Find the lines holding the string "works" in the data, then copy all of them.
====== INPUT FOR THIS TASK
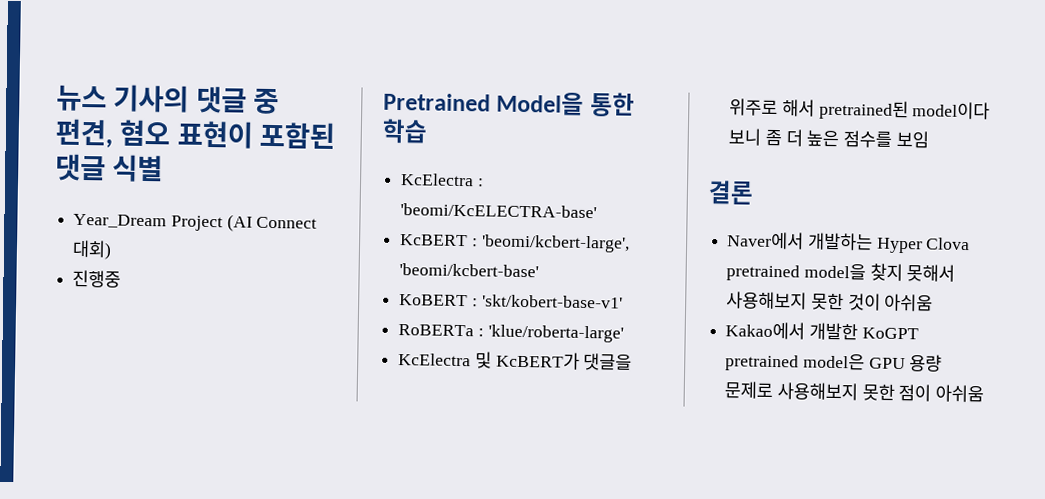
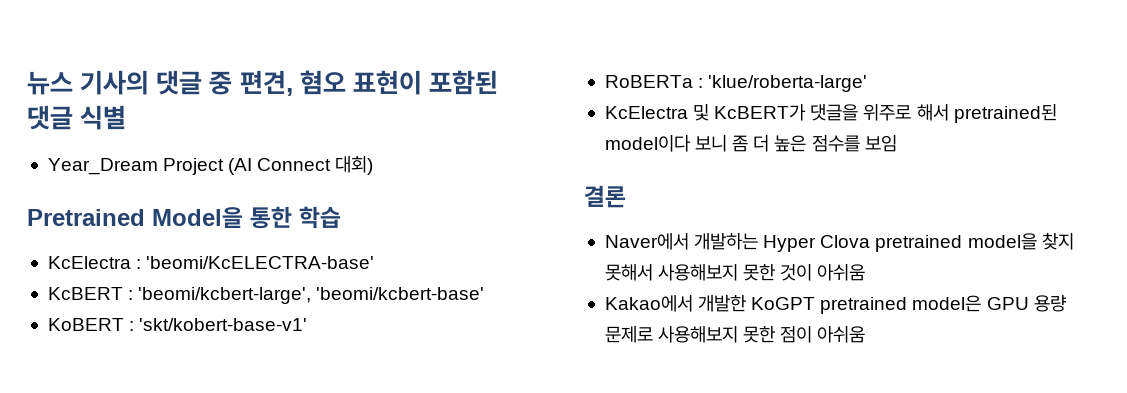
- 진행중

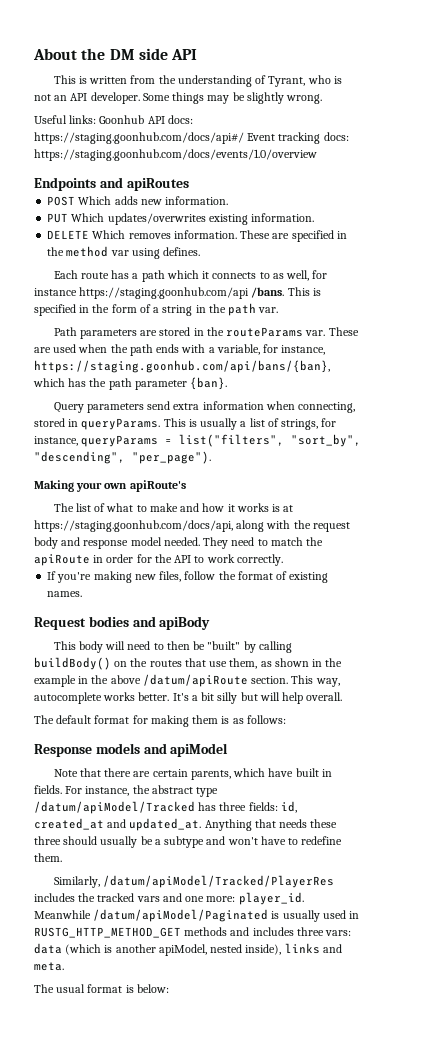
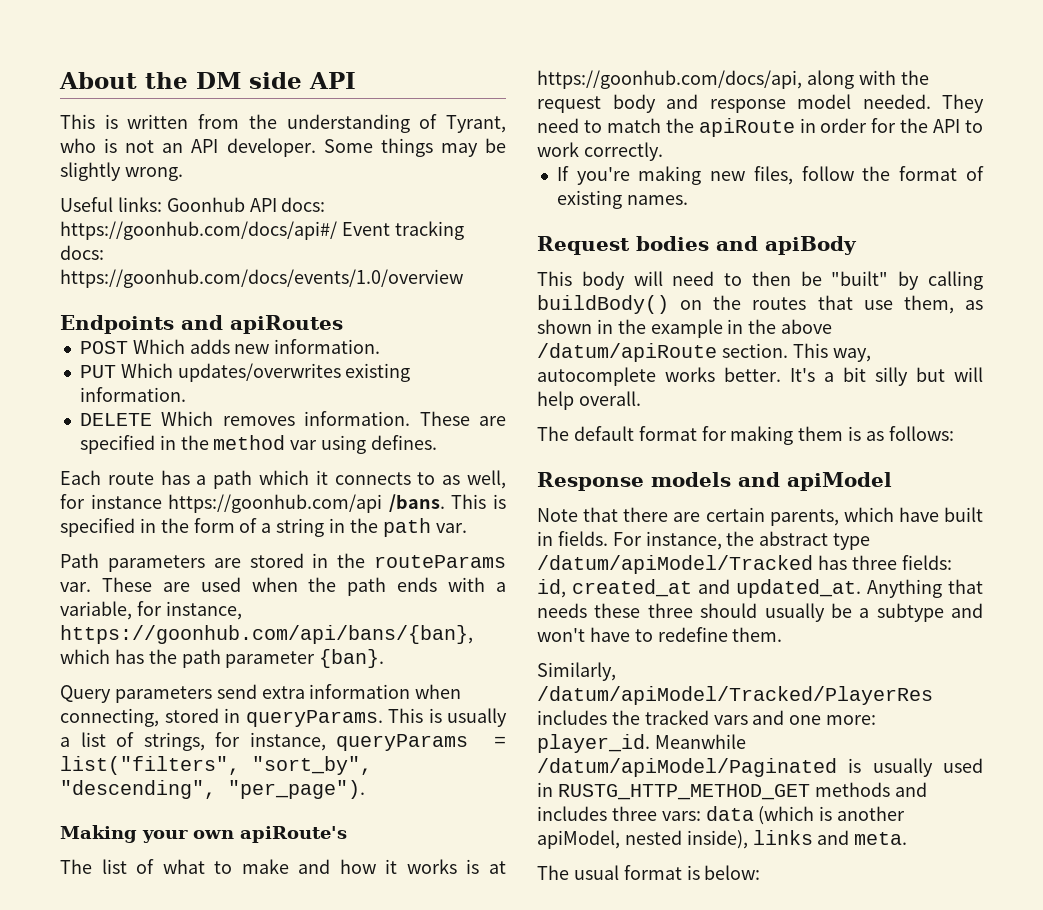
- Useful links: Goonhub API docs: https://staging.goonhub.com/docs/api#/ Event tracking docs: https://staging.goonhub.com/docs/events/1.0/overview
+ Useful links: Goonhub API docs: https://goonhub.com/docs/api#/ Event tracking docs: https://goonhub.com/docs/events/1.0/overview
- Each route has a path which it connects to as well, for instance https://staging.goonhub.com/api /bans.
+ Each route has a path which it connects to as well, for instance https://goonhub.com/api /bans.
- These are used when the path ends with a variable, for instance, https://staging.goonhub.com/api/bans/{ban}, which has the path parameter {ban}.
+ These are used when the path ends with a variable, for instance, https://goonhub.com/api/bans/{ban}, which has the path parameter {ban}.
- The list of what to make and how it works is at https://staging.goonhub.com/docs/api, along with the request body and response model needed.
+ The list of what to make and how it works is at https://goonhub.com/docs/api, along with the request body and response model needed.

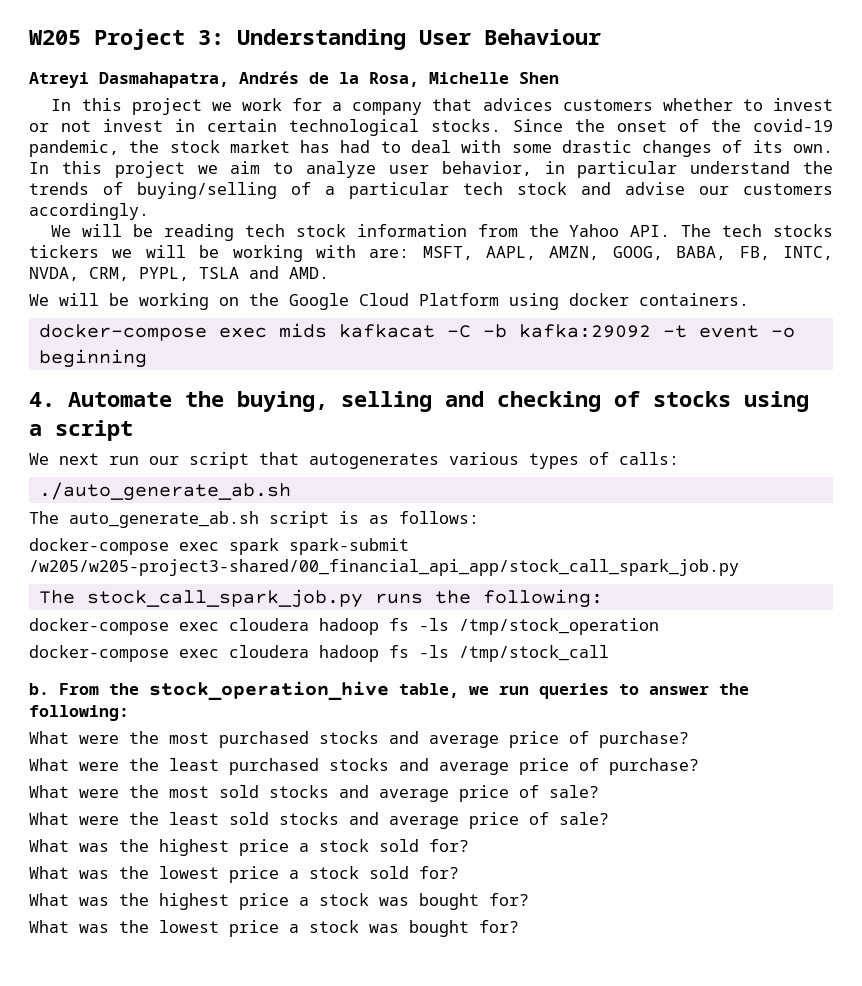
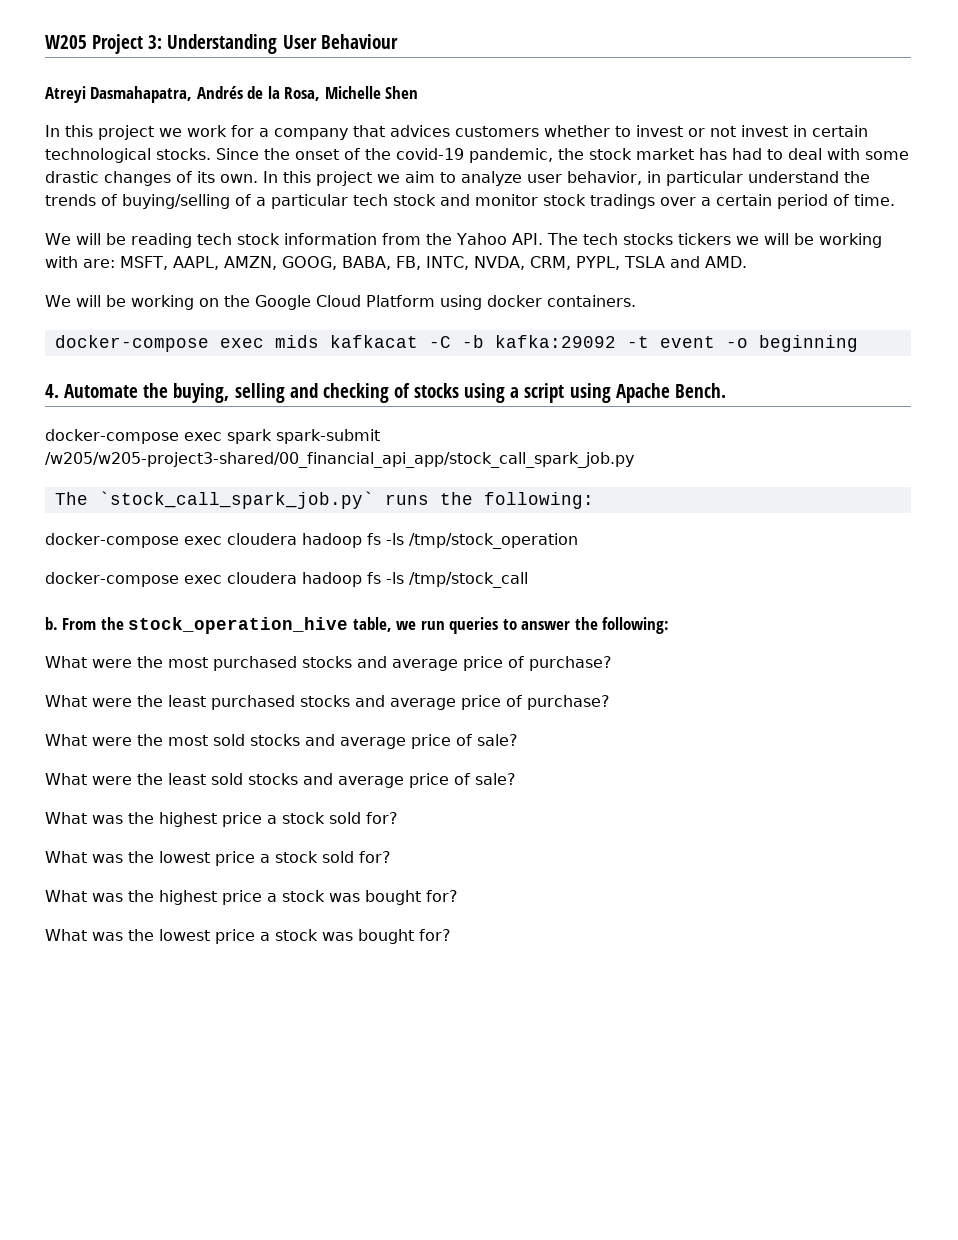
- In this project we aim to analyze user behavior, in particular understand the trends of buying/selling of a particular tech stock and advise our customers accordingly.
+ In this project we aim to analyze user behavior, in particular understand the trends of buying/selling of a particular tech stock and monitor stock tradings over a certain period of time.
- 4. Automate the buying, selling and checking of stocks using a script
- We next run our script that autogenerates various types of calls:
- ./auto_generate_ab.sh
- The auto_generate_ab.sh script is as follows:
+ 4. Automate the buying, selling and checking of stocks using a script using Apache Bench.
- The stock_call_spark_job.py runs the following:
+ The `stock_call_spark_job.py` runs the following:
============
TASK SOLUTION:
- The list of what to make and how it works is at https://staging.goonhub.com/docs/api, along with the request body and response model needed.
+ The list of what to make and how it works is at https://goonhub.com/docs/api, along with the request body and response model needed.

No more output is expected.